## YOUR ASSIGNMENT
Everything from the line containing "BRITISH COLUMBIA: 4" to the last line of the records must be returned verbatim; nothing else belongs in the output.

## RECORDS PROVIDED
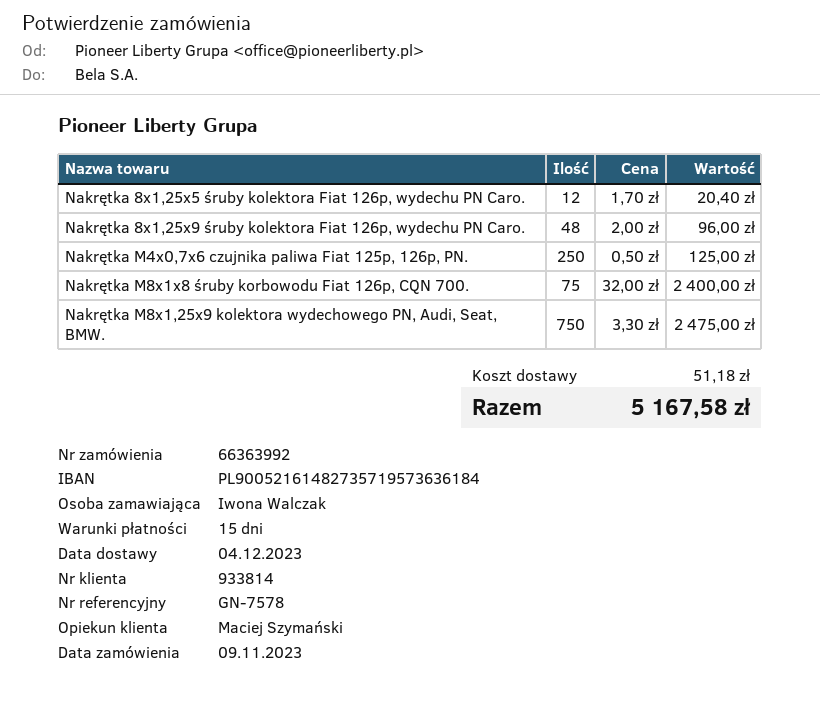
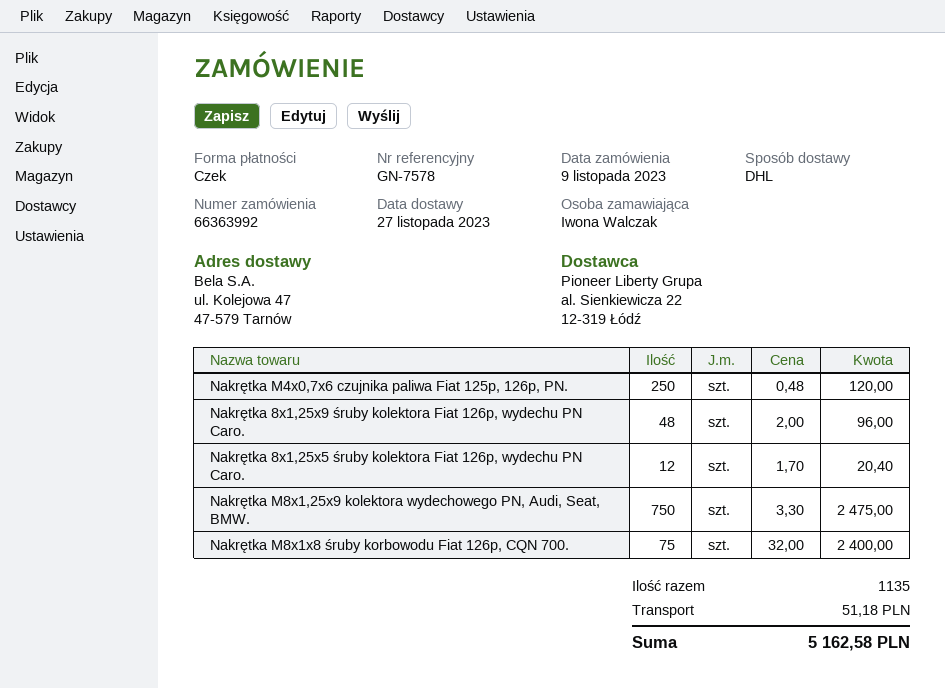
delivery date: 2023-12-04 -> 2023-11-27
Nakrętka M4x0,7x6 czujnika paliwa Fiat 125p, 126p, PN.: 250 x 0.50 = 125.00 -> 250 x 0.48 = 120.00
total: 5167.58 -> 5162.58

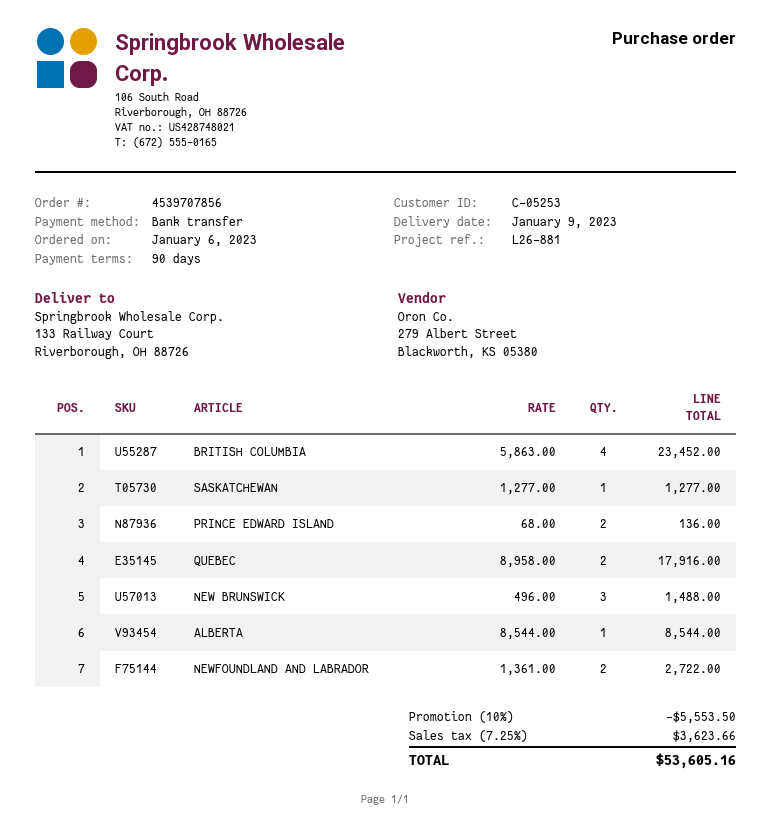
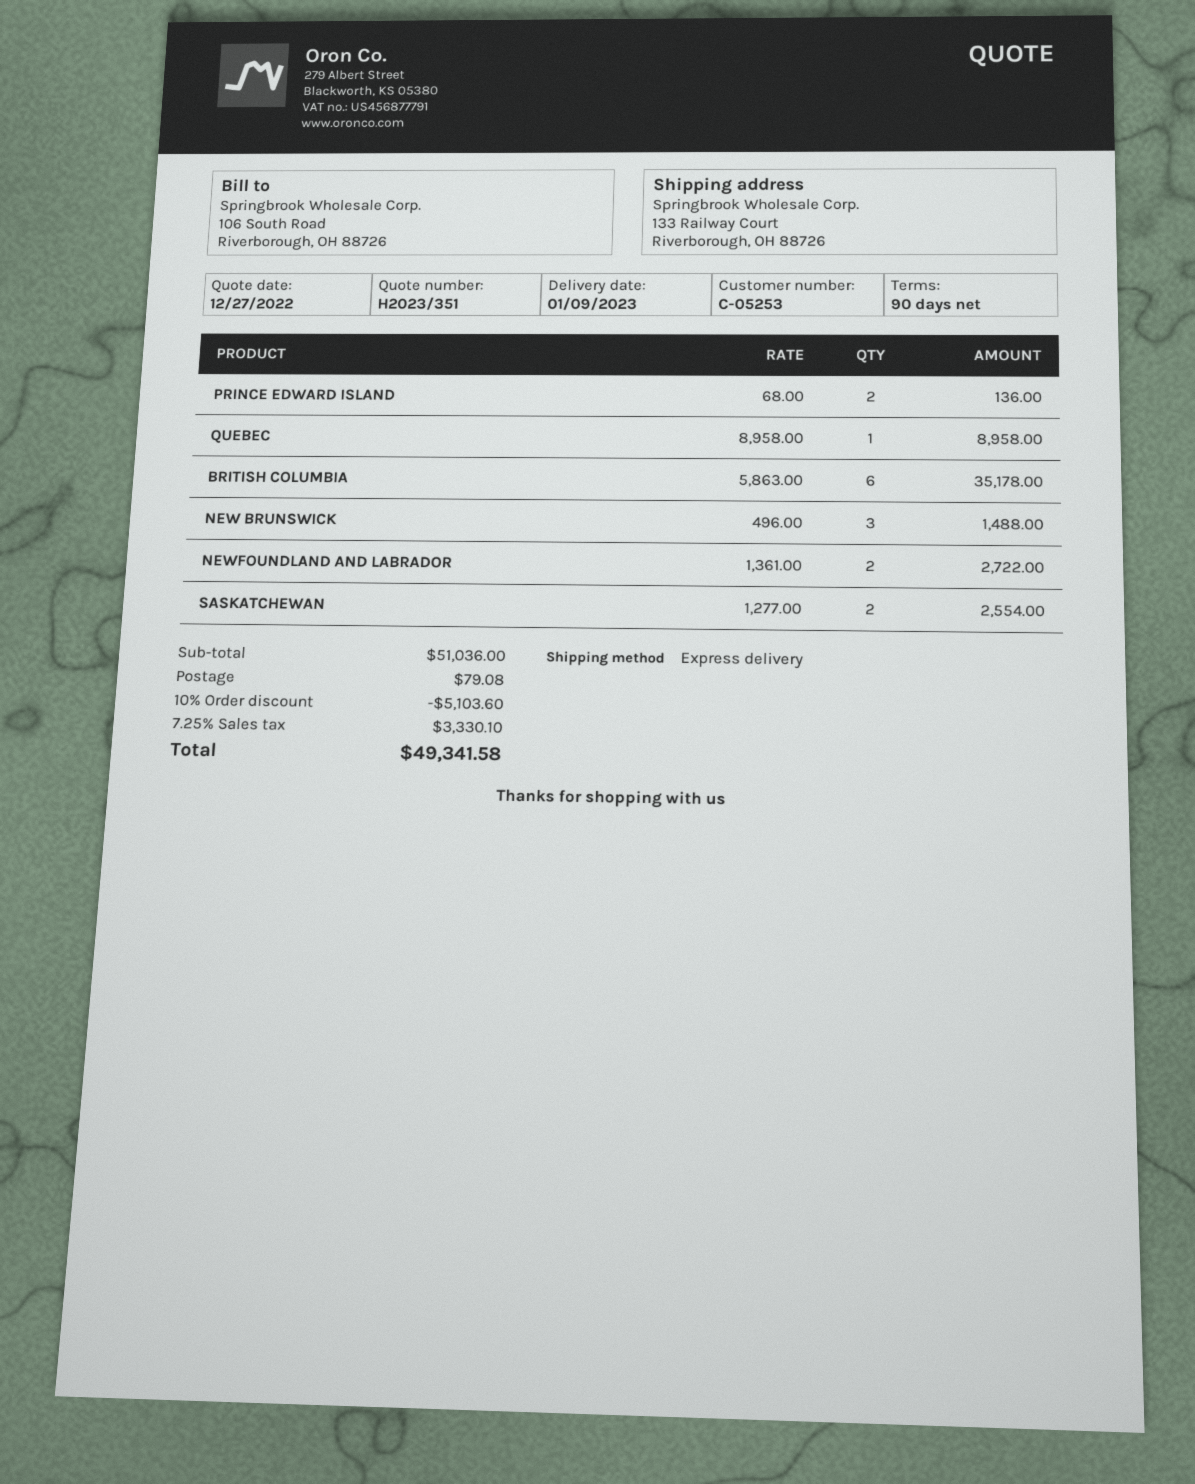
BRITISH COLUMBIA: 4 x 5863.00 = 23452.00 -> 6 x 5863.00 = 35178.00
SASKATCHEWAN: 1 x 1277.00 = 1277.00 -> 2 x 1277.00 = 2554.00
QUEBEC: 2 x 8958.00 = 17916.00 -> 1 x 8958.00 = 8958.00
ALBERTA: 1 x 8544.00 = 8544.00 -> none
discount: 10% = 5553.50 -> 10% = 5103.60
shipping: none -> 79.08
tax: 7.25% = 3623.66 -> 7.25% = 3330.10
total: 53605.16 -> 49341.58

## EXERCISE SOLUTION
BRITISH COLUMBIA: 4 x 5863.00 = 23452.00 -> 6 x 5863.00 = 35178.00
SASKATCHEWAN: 1 x 1277.00 = 1277.00 -> 2 x 1277.00 = 2554.00
QUEBEC: 2 x 8958.00 = 17916.00 -> 1 x 8958.00 = 8958.00
ALBERTA: 1 x 8544.00 = 8544.00 -> none
discount: 10% = 5553.50 -> 10% = 5103.60
shipping: none -> 79.08
tax: 7.25% = 3623.66 -> 7.25% = 3330.10
total: 53605.16 -> 49341.58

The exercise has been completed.